*** Available data ***

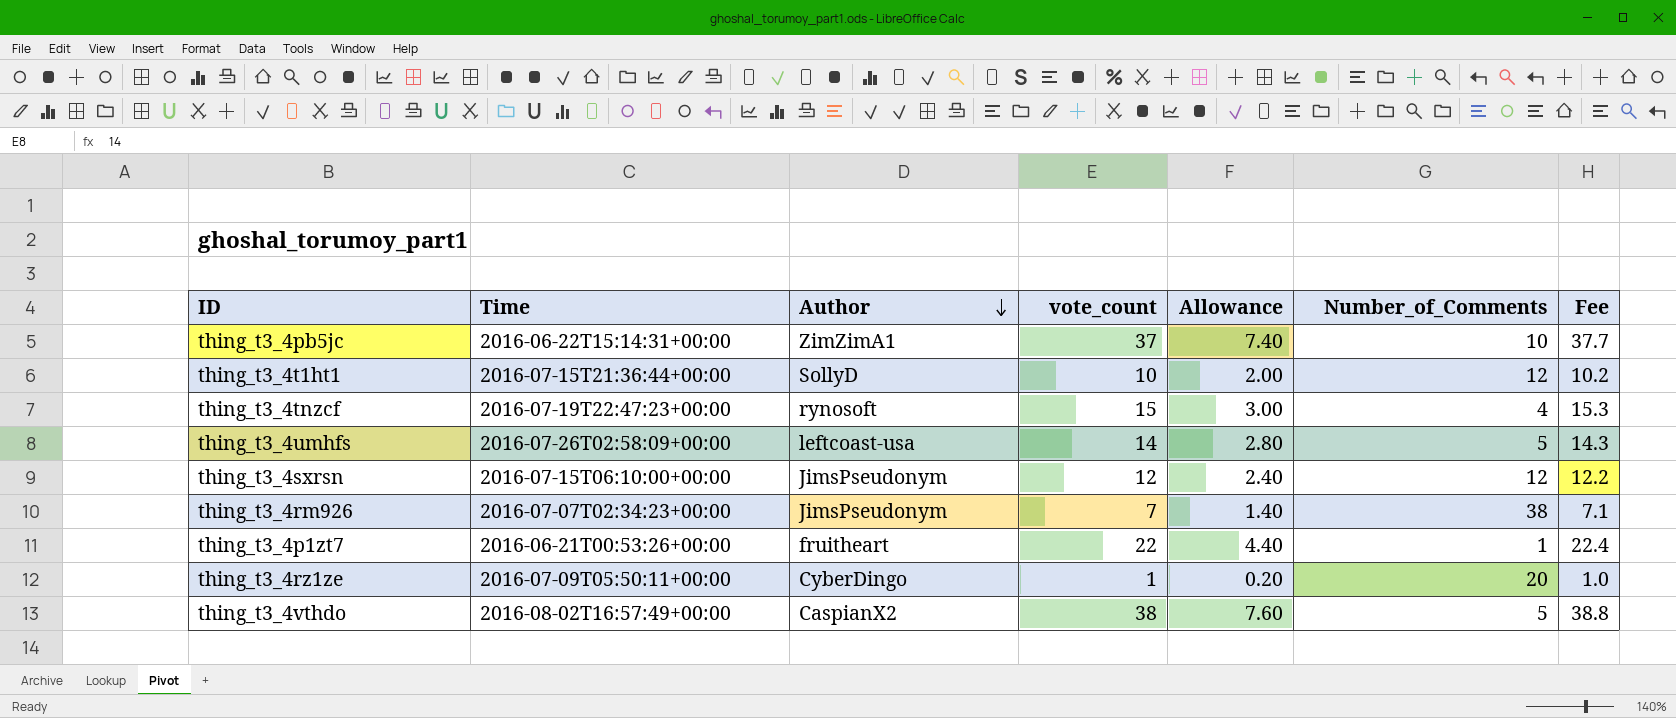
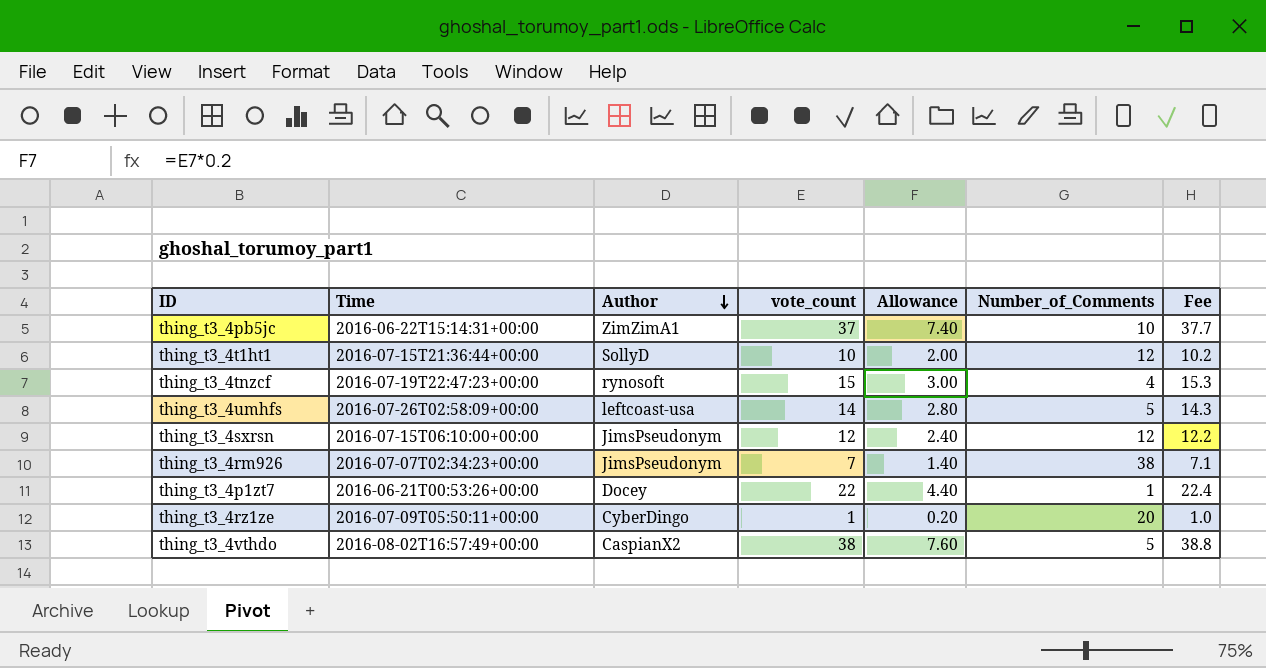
thing_t3_4p1zt7 | Author: fruitheart -> Docey

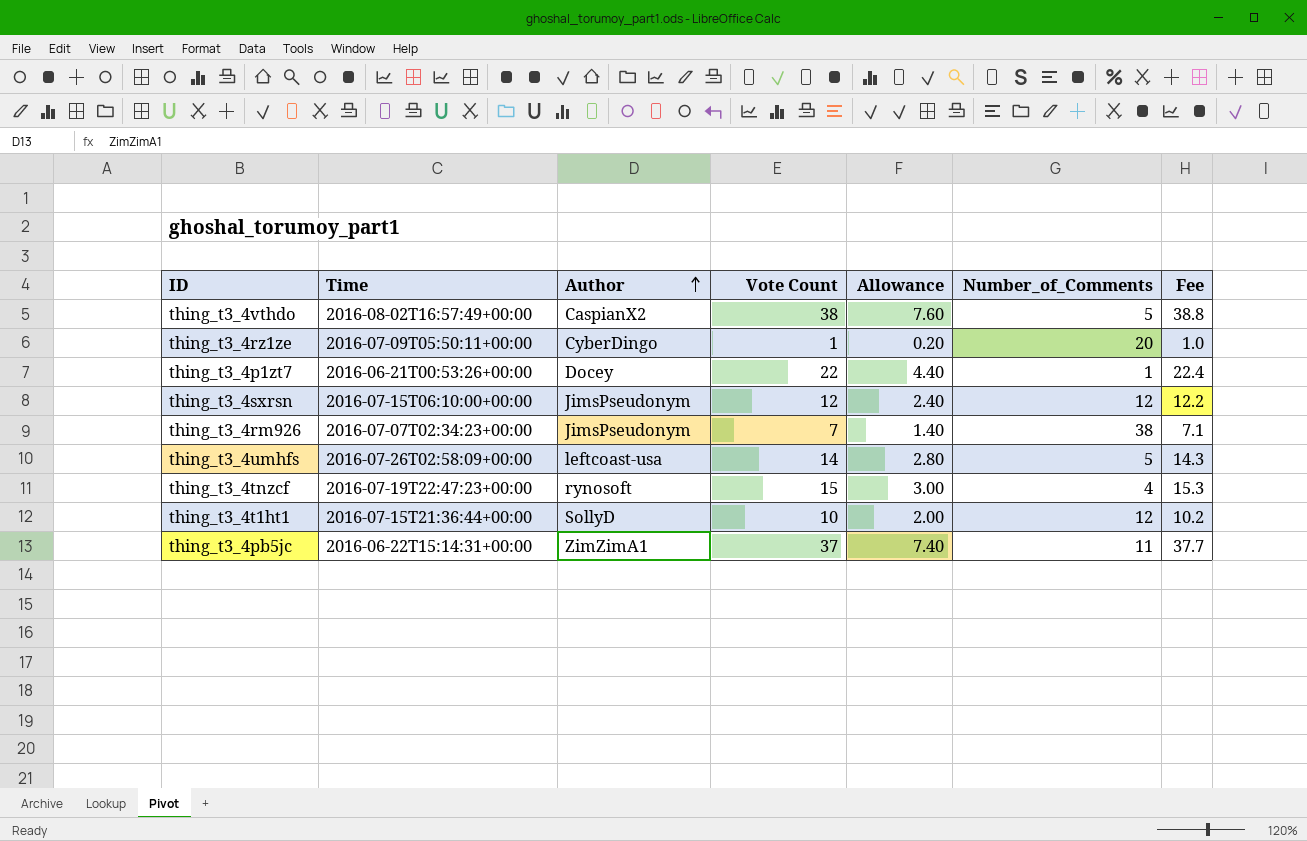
row order: Author descending -> Author ascending
column name: vote_count -> Vote Count
thing_t3_4pb5jc | Number_of_Comments: 10 -> 11

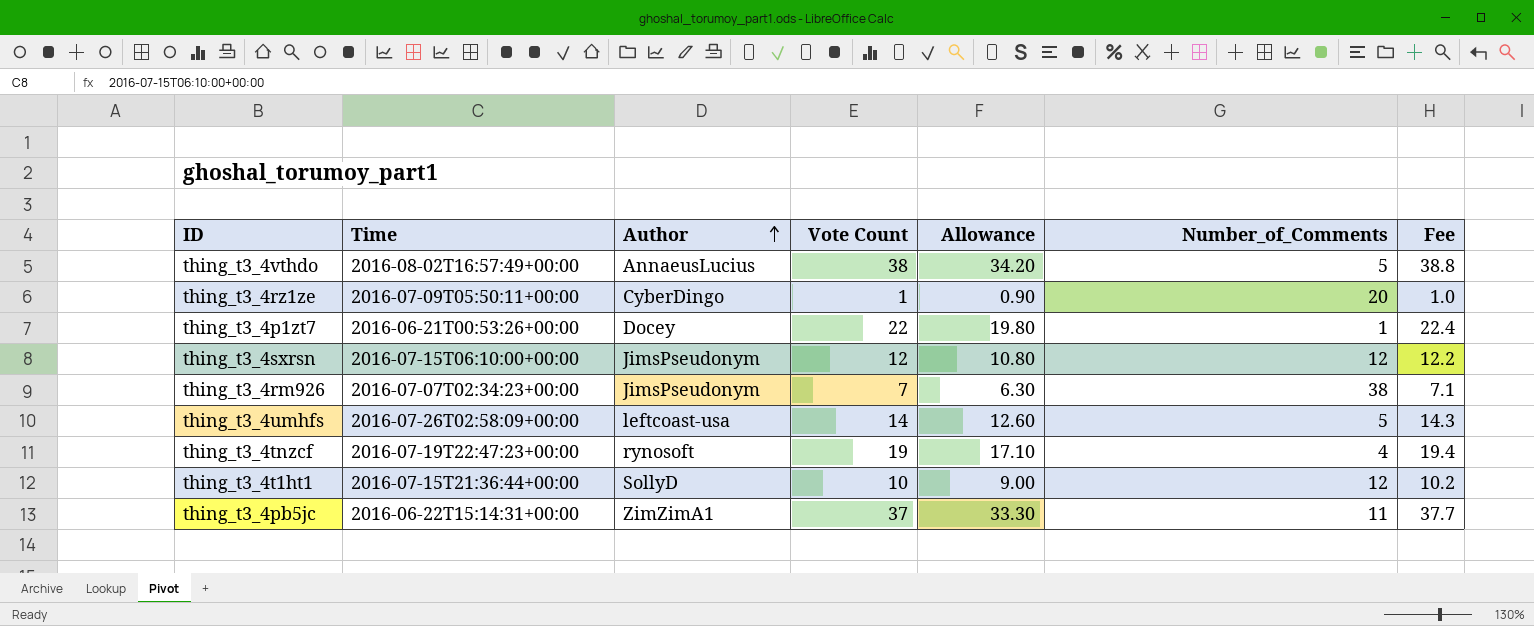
column Allowance | formula: [Vote Count] * 0.2 -> [Vote Count] * 0.9
thing_t3_4vthdo | Author: CaspianX2 -> AnnaeusLucius
thing_t3_4tnzcf | Vote Count: 15 -> 19
thing_t3_4tnzcf | Fee: 15.3 -> 19.4

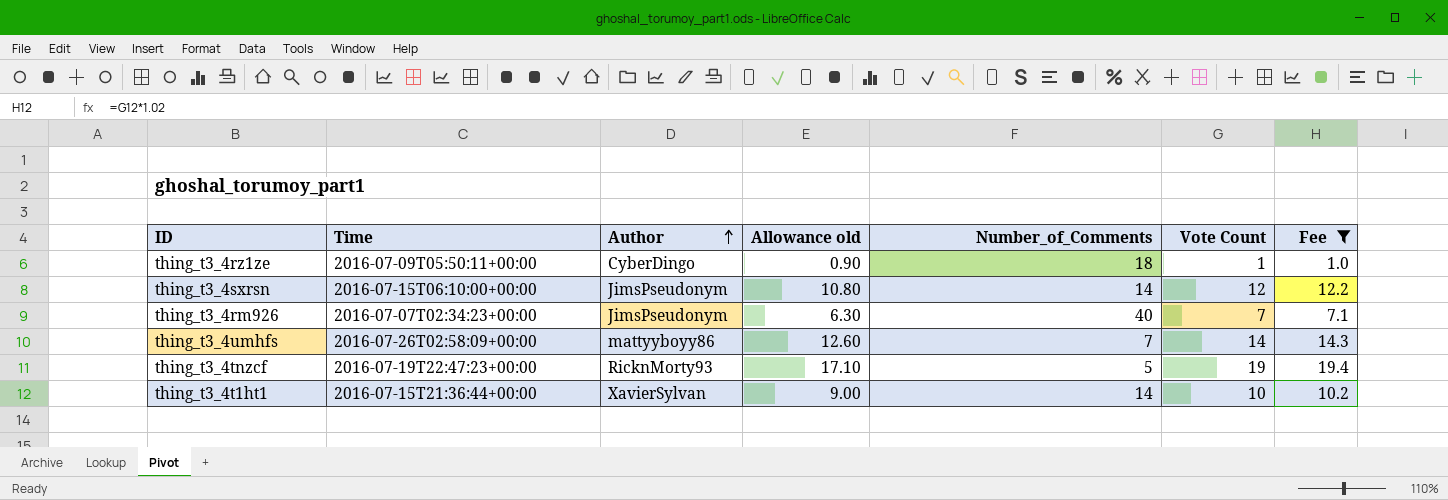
filter: none -> Fee <= 19.4
column name: Allowance -> Allowance old
column Vote Count | position: 4 -> 6
thing_t3_4rz1ze | Number_of_Comments: 20 -> 18
thing_t3_4sxrsn | Number_of_Comments: 12 -> 14
thing_t3_4rm926 | Number_of_Comments: 38 -> 40
thing_t3_4umhfs | Author: leftcoast-usa -> mattyyboyy86
thing_t3_4umhfs | Number_of_Comments: 5 -> 7
thing_t3_4tnzcf | Author: rynosoft -> RicknMorty93
thing_t3_4tnzcf | Number_of_Comments: 4 -> 5
thing_t3_4t1ht1 | Author: SollyD -> XavierSylvan
thing_t3_4t1ht1 | Number_of_Comments: 12 -> 14

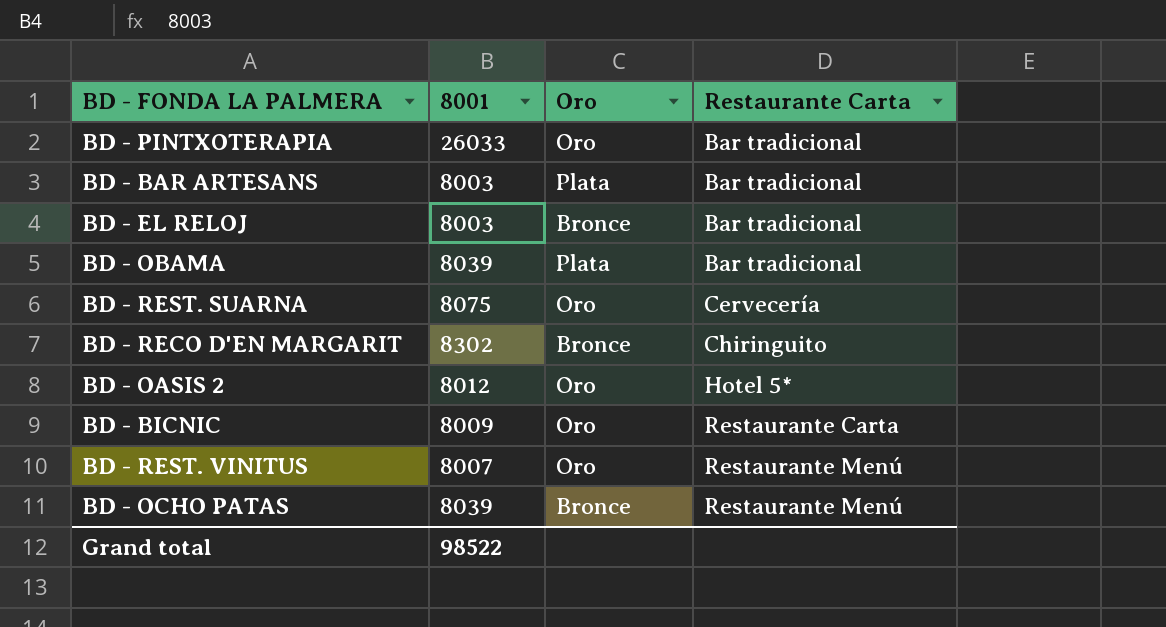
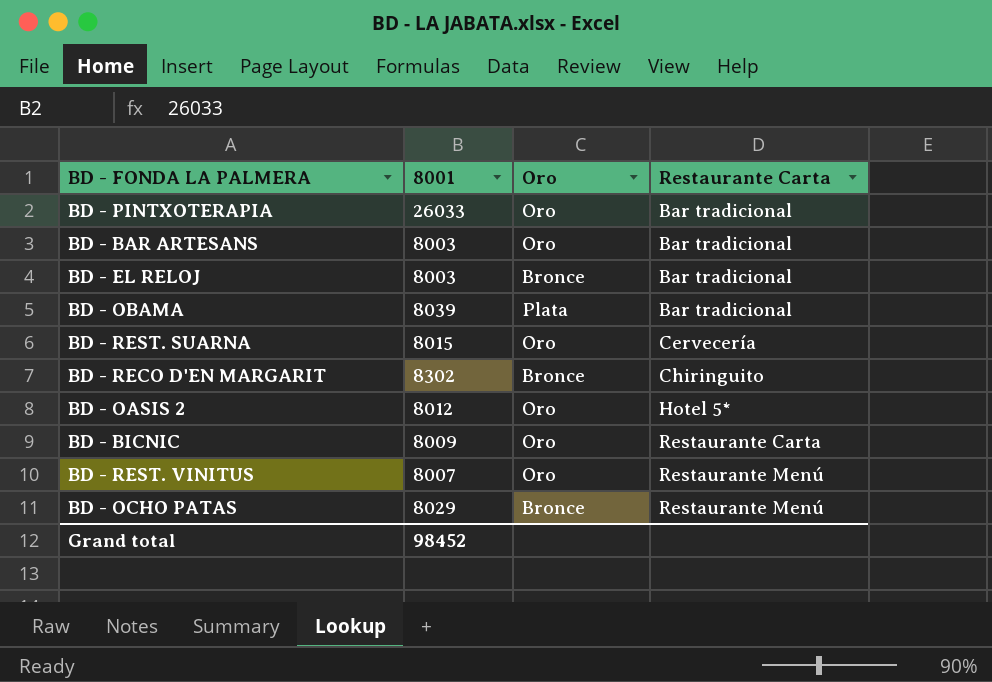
BD - BAR ARTESANS | Oro: Plata -> Oro
BD - REST. SUARNA | 8001: 8075 -> 8015
BD - OCHO PATAS | 8001: 8039 -> 8029
Grand total | 8001: 98522 -> 98452

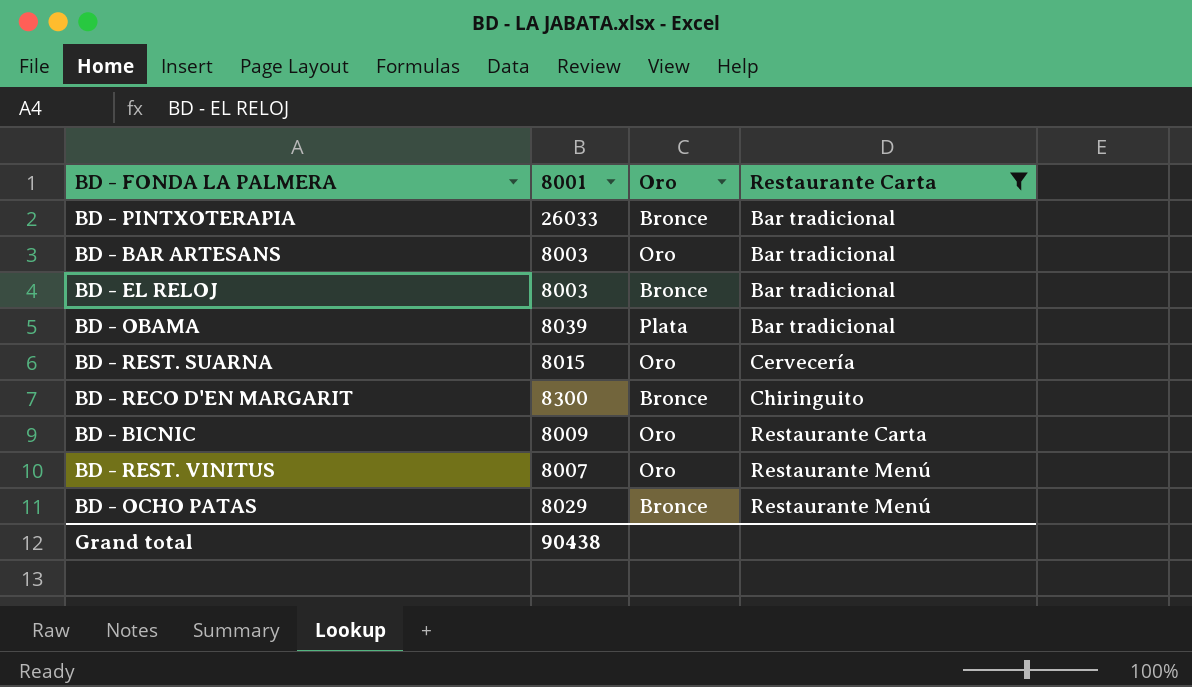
filter: none -> Restaurante Carta != Hotel 5*
BD - PINTXOTERAPIA | Oro: Oro -> Bronce
BD - RECO D'EN MARGARIT | 8001: 8302 -> 8300
Grand total | 8001: 98452 -> 90438

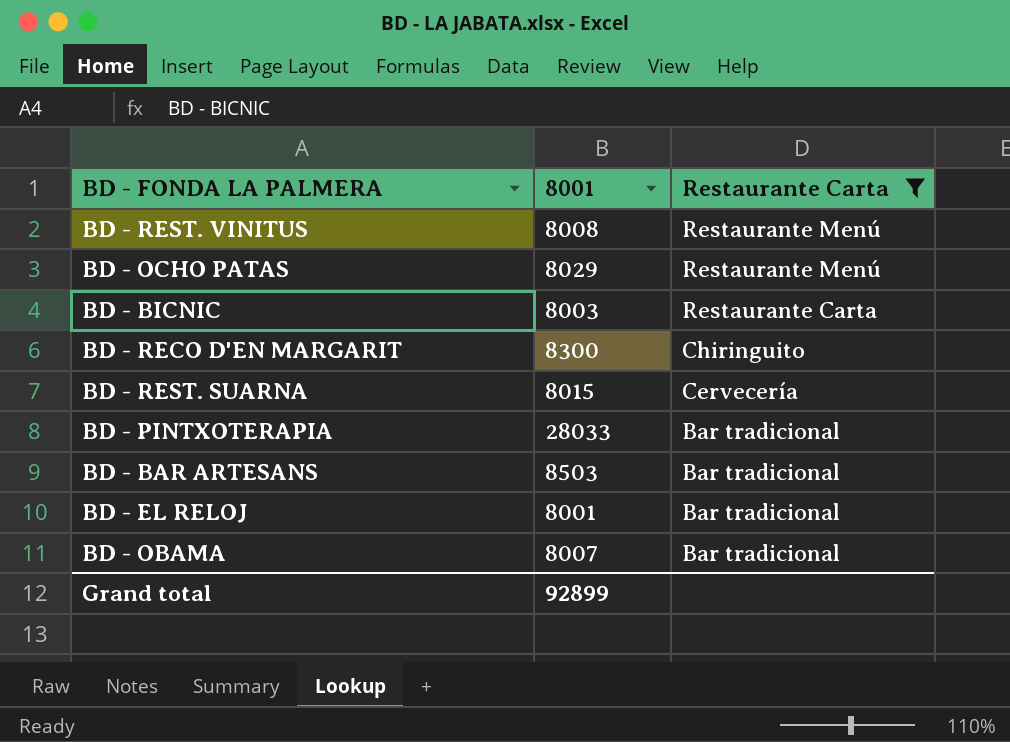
row order: Restaurante Carta ascending -> Restaurante Carta descending
column Oro | position: 3 -> none
BD - REST. VINITUS | 8001: 8007 -> 8008
BD - BICNIC | 8001: 8009 -> 8003
BD - PINTXOTERAPIA | 8001: 26033 -> 28033
BD - BAR ARTESANS | 8001: 8003 -> 8503
BD - EL RELOJ | 8001: 8003 -> 8001
BD - OBAMA | 8001: 8039 -> 8007
Grand total | 8001: 90438 -> 92899

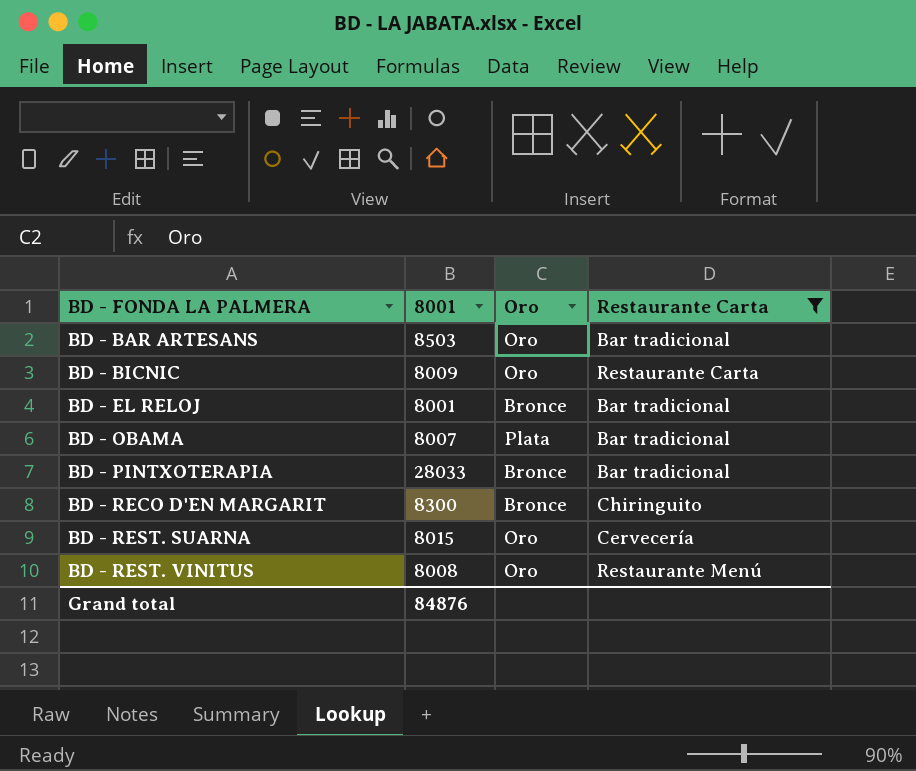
row order: Restaurante Carta descending -> BD - FONDA LA PALMERA ascending
column Oro | position: none -> 3
row BD - OCHO PATAS: 8029 | Restaurante Menú -> none
BD - BICNIC | 8001: 8003 -> 8009
Grand total | 8001: 92899 -> 84876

*** End of Available data ***

What you need to do:
Starting with the line above that holds "thing_t3_4sxrsn | Number_of_Comments: 12" and stopping with the line that holds "thing_t3_4t1ht1 | Number_of_Comments: 12", reproduce each line exactly, omitting all other lines.

Exercise solution:
thing_t3_4sxrsn | Number_of_Comments: 12 -> 14
thing_t3_4rm926 | Number_of_Comments: 38 -> 40
thing_t3_4umhfs | Author: leftcoast-usa -> mattyyboyy86
thing_t3_4umhfs | Number_of_Comments: 5 -> 7
thing_t3_4tnzcf | Author: rynosoft -> RicknMorty93
thing_t3_4tnzcf | Number_of_Comments: 4 -> 5
thing_t3_4t1ht1 | Author: SollyD -> XavierSylvan
thing_t3_4t1ht1 | Number_of_Comments: 12 -> 14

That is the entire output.